O primo, Alvo, ficou encarregado de pegar Obi-wan - um Ragdoll ronronante - na manhã seguinte e levar para a casa dos tios de Rose enquanto a família fazia a viagem renovadora, que no fim das contas a menina tinha certeza que terminaria em nada, ou melhor, em divórcio. O que seu gato, seu bichano do coração, tinha a ver com tudo aquilo? Se a porta abrisse, Obi-wan, mesmo castrado, sentiria uma curiosidade felina de saber quais atrativos a vida das ruas podia oferecer. E se fosse um tornado, quais chances um gato doméstico de seis quilos, oito anos e uma falha na cauda tinha contra essa força da natureza?
ー Oh, Rose. Obi-wan vai ficar bem! ー exclamou o pai começando a se exasperar.
ー Não vai, não! Eu quero voltar ー a adolescente exigiu.
ー Tá vendo, por que você faz isso, hein Hermione? Essas coisas são de propósito, né? Por que me fez gastar dinheiro, fazer o maldito depósito se no fim iria arrumar todo tipo de empecilho para essa viagem não acontecer?
ー A culpa é minha agora. Não tem nada a ver com o mundo caindo na nossa cabeça e uma droga de uma porta que você não chamou ninguém para arrumar nem quando estávamos com um compromisso marcado com dez dias de ausência.
ー Eu não vou voltar! ー o pai sentenciou batendo a lata de refrigerante na mesa.

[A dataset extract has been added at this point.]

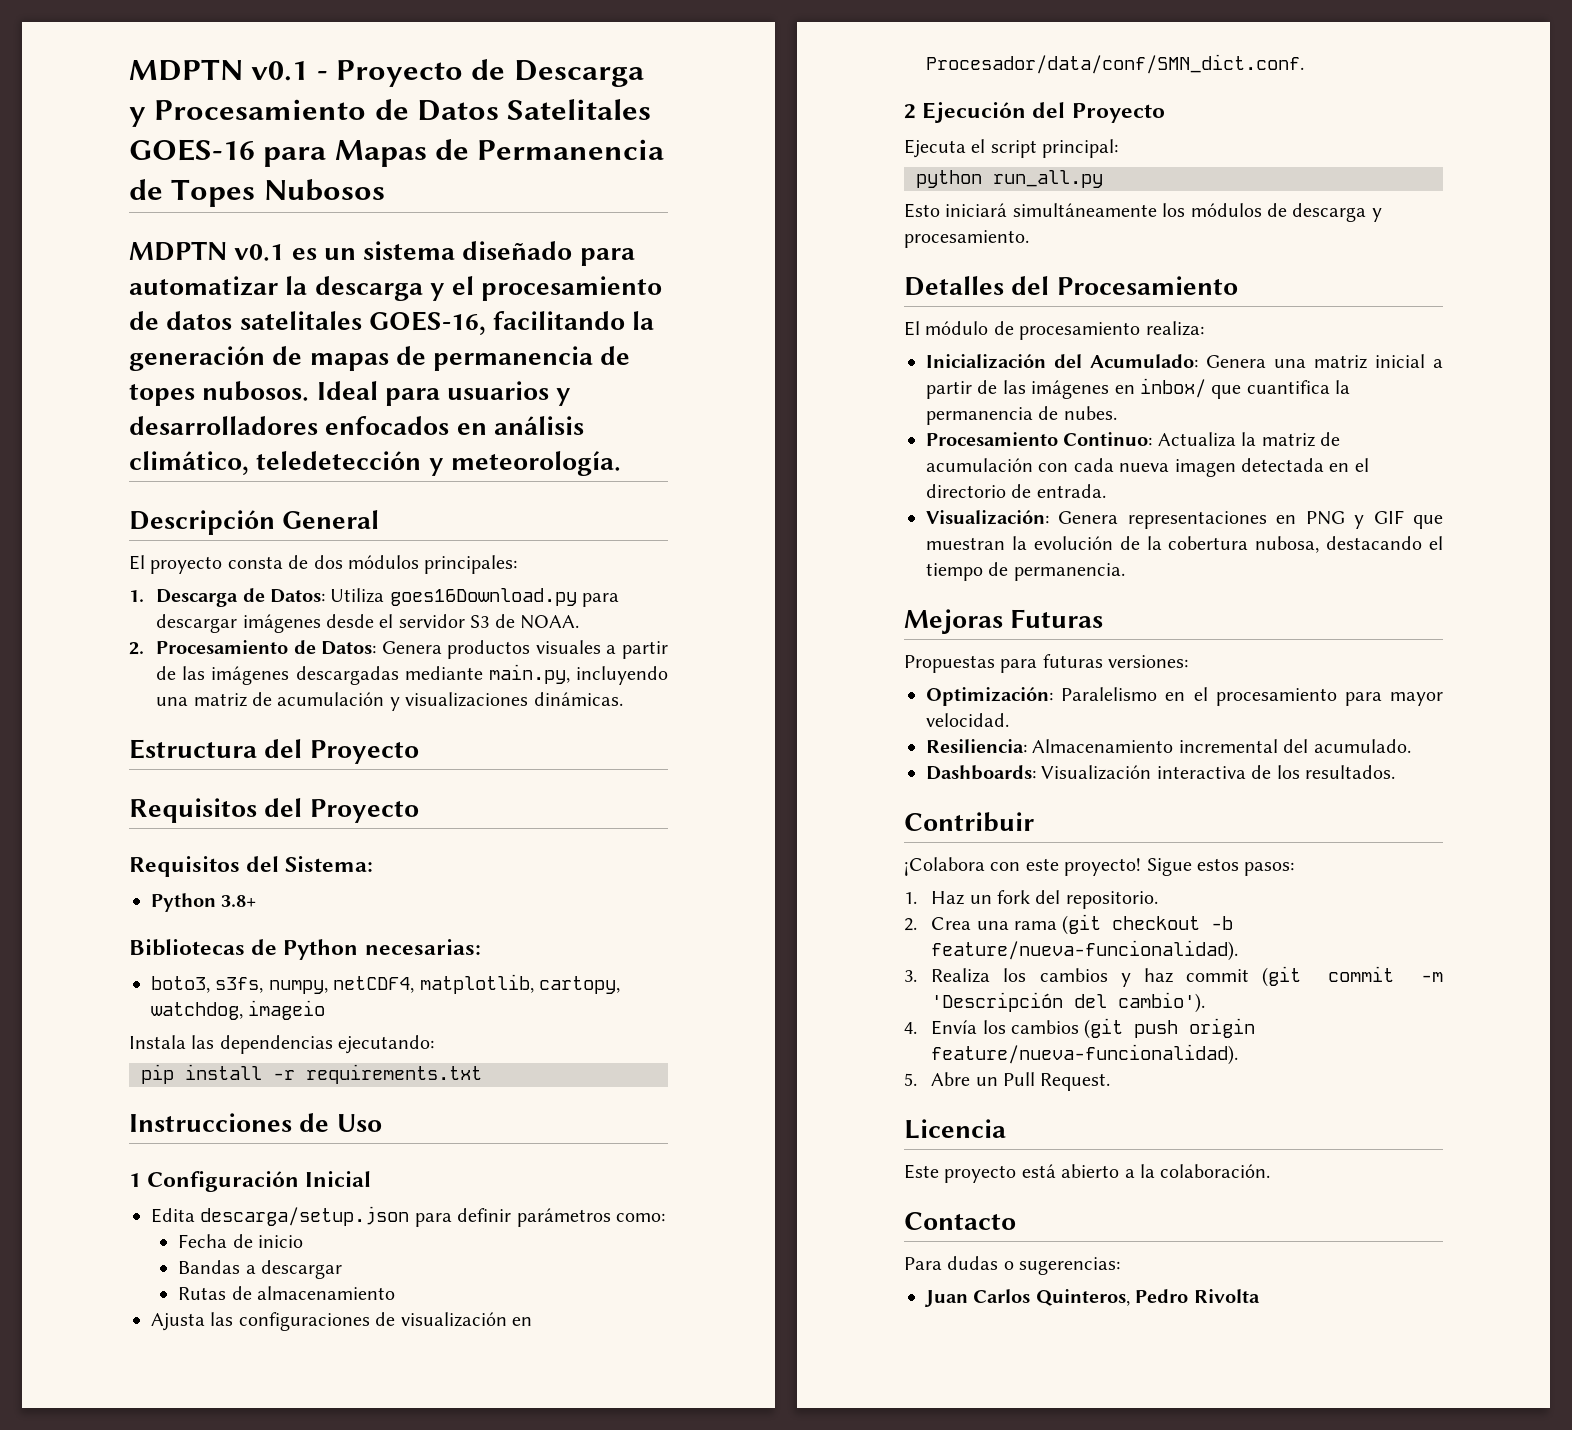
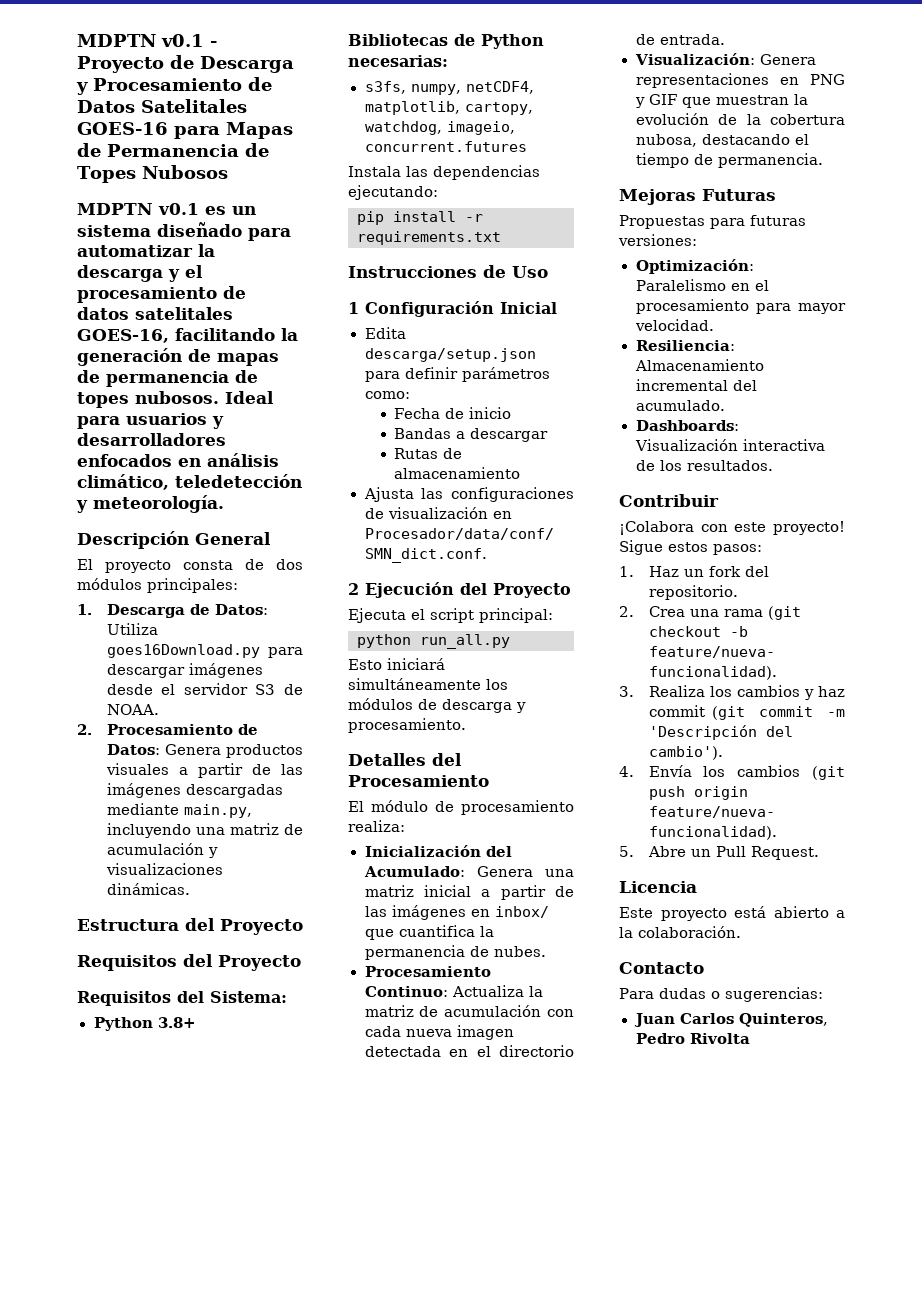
- boto3, s3fs, numpy, netCDF4, matplotlib, cartopy, watchdog, imageio
+ s3fs, numpy, netCDF4, matplotlib, cartopy, watchdog, imageio, concurrent.futures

ー Vai sim! ー Rose rebateu elevando o tom da voz.
ー Onde foram parar seus limite, Rose? Sou seu pai!
ー Para, Ronald. Ela está nervosa.
Os demais comensais, nas mesas próximas, interromperam suas refeições para encararem o drama familiar gratuito.
ー Ela tá mimada, isso sim ー ele apontou o dedo na cara de Hermione fazendo as bochechas da mulher se avermelharem ー Chega, todos para o carro! Quanto mais rápido chegarmos mais rápido voltamos.
ー EU NÃO VOU PARA LUGAR NENHUM ENQUANTO MEU GATO ESTIVER CORRENDO PERIGO! ー Rose gritou, fora de si, o corpo trêmulo, lágrimas gordas saltando pelos cantos dos olhos.
Cega pelo desespero a jovem teve apenas percepções de sua mãe a abraçando, Hugo soluçando e o pai se afastando para o estacionamento e dizendo palavras como “nunca mais” e “pesadelo”.